Ray: She got killed that day by three different people. By Richard Beymer, who was Ben Horne; by Bob – Frank Silva – and then me. I went last, and there was a good reason that happened. David didn’t want anybody to know who the real killer was — not even the crew. So the crew didn’t know; they knew it was one of the three of us, but they didn’t know which one. But if I was one of the crew, I would have bet money on me.
And I didn’t want it to be me; so badly! I did not want it to be me.The whole idea of killing my own daughter was just anathema to me. I it kept me up at night sometimes. At the time I had a little baby daughter of my own; she was only two years old and. The whole thought of that just didn’t sit right with me. In fact, I had moments — I haven’t shared this with too many people — I had moments where I just I was ready to quit. I wasn’t going to come in the next week to shoot, but I had to shoot.
And then I talked to David for a few minutes and expressed some of my feelings about it. And of course, you know how David is: he could bullshit me into anything. By the time he was finished talking to me, I was ready to go. I was ready to be the killer.
Amie: And then jump back into a whole movie, where you’re terrorizing Laura.
Ray: And then watch this girl … just from beginning to end running the whole gamut of emotions, just physically and mentally … gave a performance that I think is unmatched and I really thought that it was extraordinary. Your performance should have gotten the nomination.
But you know, at the time Twin Peaks: Fire Walk With Me was not being well received, especially by some critics. And so I think the true worth of that movie didn’t start to emerge until years later. And gradually over the last 30 years, it’s evolved into I think David’s masterpiece. I mean that’s just my opinion.
Sheryl: Well his [points to Ray] work in it … right?
Amie: Both of your work! I mean, you’re both incredible in Fire Walk With Me, and I imagine diving into further into the character of Laura was both amazing and excruciating. Do you want to talk a little bit about filming that movie and how you immersed yourself more into Laura Palmer?
Sheryl: Yeah. Creatively, it was such a relief when I found out that — when David started talking to me about the possibility of the movie, because I didn’t feel like she was dead. Just creatively, I didn’t feel that her life force had expressed what it needed to express yet — it didn’t feel finished. And usually when as an actor when you finish a job there’s a sense of closure. It doesn’t mean you always want to let go of that character; you may love playing that character … or you may have been ready weeks ago to let go of that character. But with Laura, I knew that she had more to say. So it was a great relief.

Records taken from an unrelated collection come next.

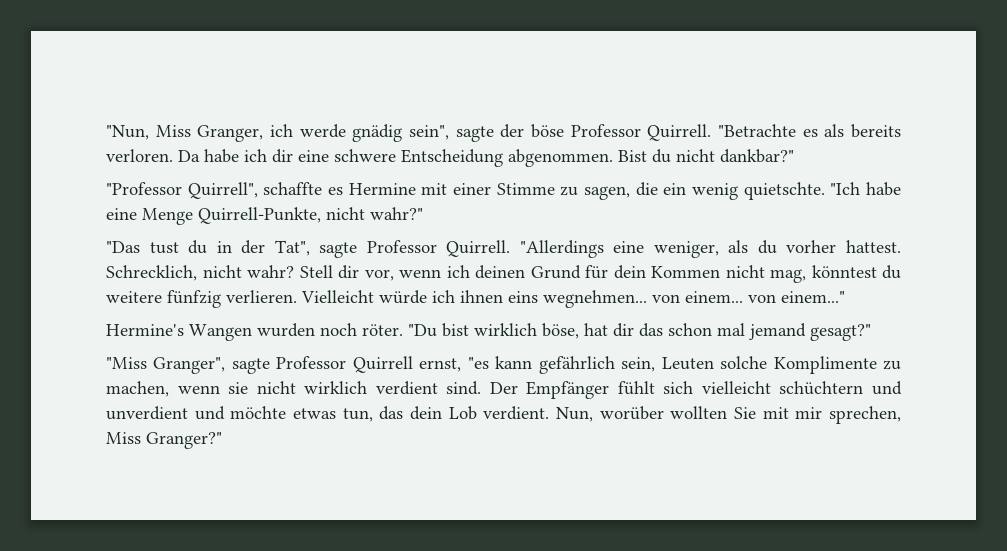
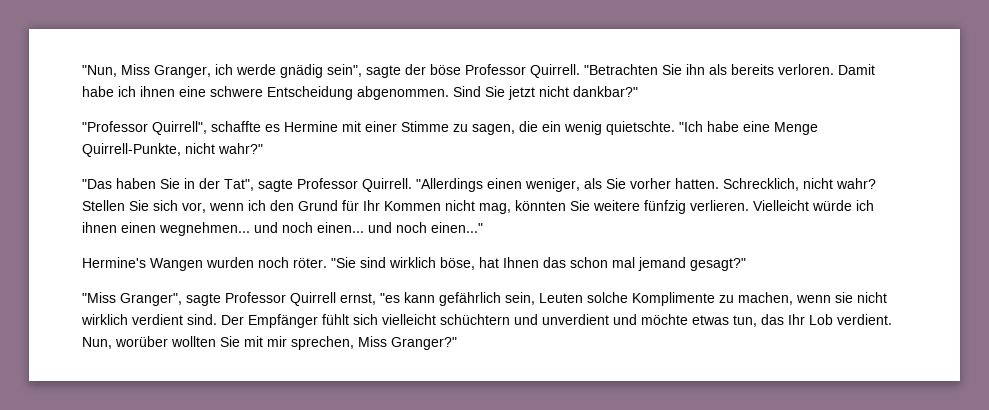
[718,124,818,137] "Betrachte es -> [584,64,705,75] "Betrachten Sie ihn
[178,150,200,162] Da -> [838,64,875,75] Damit
[272,149,293,163] dir -> [140,86,175,97] ihnen
[618,149,671,163] Bist du -> [453,86,535,100] Sind Sie jetzt
[149,240,208,254] tust du -> [116,178,180,189] haben Sie
[613,241,645,253] eine -> [487,178,522,189] einen
[757,240,901,254] [106,265,359,281] du vorher hattest. Schrecklich, nicht wahr? Stell dir -> [606,178,876,191] [82,200,178,211] Sie vorher hatten. Schrecklich, nicht wahr? Stellen Sie sich
[475,265,525,279] deinen -> [270,200,294,211] den
[613,265,646,279] dein -> [363,200,380,211] Ihr
[811,265,901,279] könntest du -> [515,200,590,211] könnten Sie
[508,290,845,308] eins wegnehmen... von einem... von einem..." -> [121,222,483,236] einen wegnehmen... und noch einen... und noch einen..."
[408,323,469,337] "Du bist -> [331,257,386,268] "Sie sind
[613,323,634,337] dir -> [503,257,539,268] Ihnen
[410,406,442,420] dein -> [788,314,805,325] Ihr

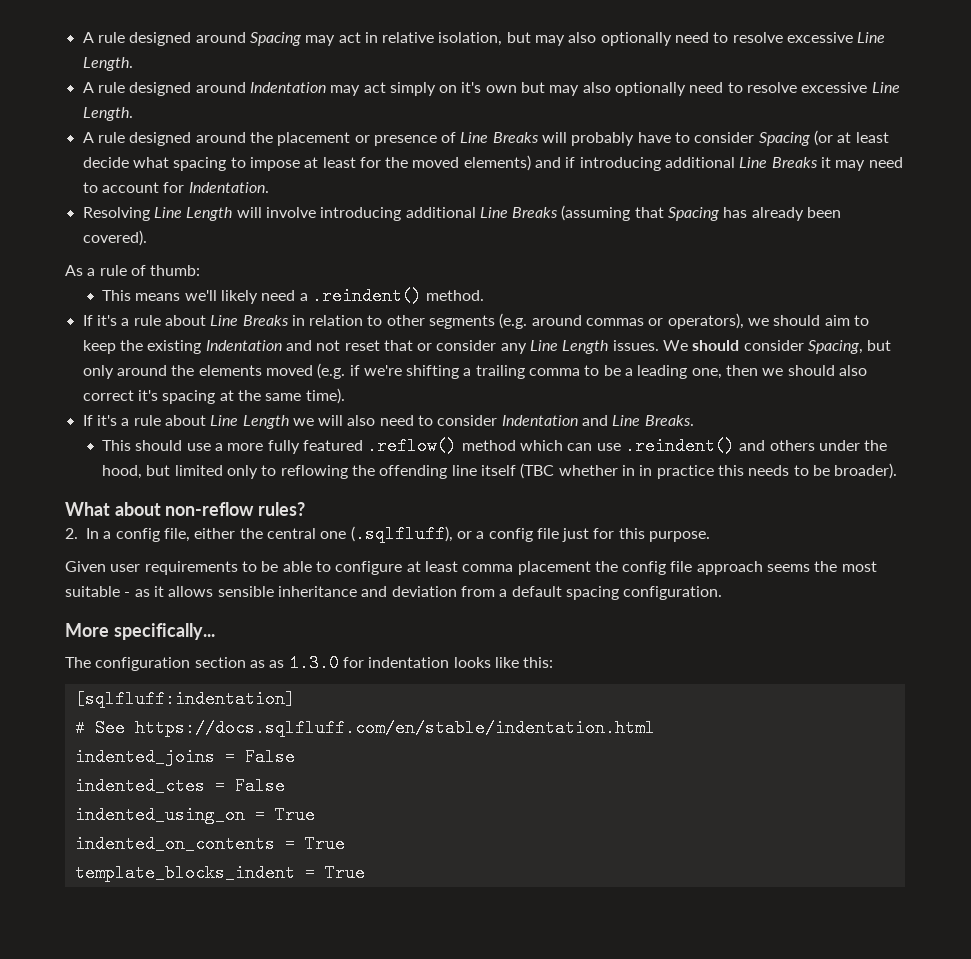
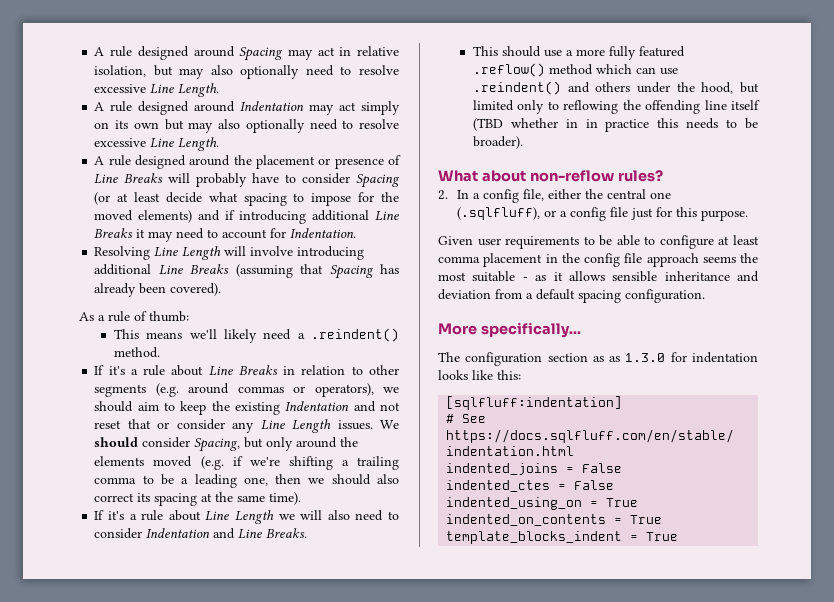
[461,82,482,93] it's -> [115,120,129,129] its
[304,157,356,168] at least -> (352, 199) none
[137,390,158,401] it's -> [137,493,151,502] its
[520,463,555,479] (TBC -> [472,118,503,131] (TBD
(591, 568) none -> [545,254,558,263] in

And then David started talking to me for a while about it — we’d have coffee and we’d have these deep conversations, and I was able to start doing some research. Then when we were filming, because we were there — here — and the schedule was tight, in a way it was just totally diving in and being immersed in that world, and in that life. Which even though physically that can be demanding or emotionally, it was a gift to be able to be immersed in her life for that time. It was an intense time, but it served its purpose.
Ray: When we did Fire Walk With Me, did we stay at the same motel that we were originally in when we did the pilot for Twin Peaks?
Sheryl: I don’t know, because I was local.
Ray: Yeah, I think it was the Red Lion Inn in Bellevue — there we were, all of us in that motel just doing Twin Peaks crazy stuff.
Amie: Like what?!? Tell us some stories!
Sheryl: It was a WILD crew!
Ray: Well you know we have Russ Tamblyn and Richard Beymer, and Russ would do you know a few little dance steps from West Side Story. And boy what a career he’s had! I keep seeing Russ Tamblyn movies going all the way back to the late 40s, and he was Tom Thumb. One of the one of the films I loved as a child. And then he was he was in Peyton Place. Yeah, Russ would do a few little dance steps and Richard Beymer didn’t want to recreate anything from West Side Story.
But then I looked at his [Richard] career and then I’m watching The Longest Day – you know that movie about D-Day? And there’s Beamer playing a paratrooper, which I thought was funny too. Yeah. He’s had a nice long career too. And they’re both still plugging along you know. And thank God for ‘em; I love those two guys.
Amie: Moving on to The Return. And I know that you, Ray, have a small but very pivotal role in the return.
Ray: Yeah, I don’t like to talk about The Return. You can do all the Return talk …
Amie: Okay … Sheryl! I know there are a million Internet theories about Carrie Page and Laura Palmer. What are your specific thoughts about it; how do you feel about what’s happening there; what’s going on there?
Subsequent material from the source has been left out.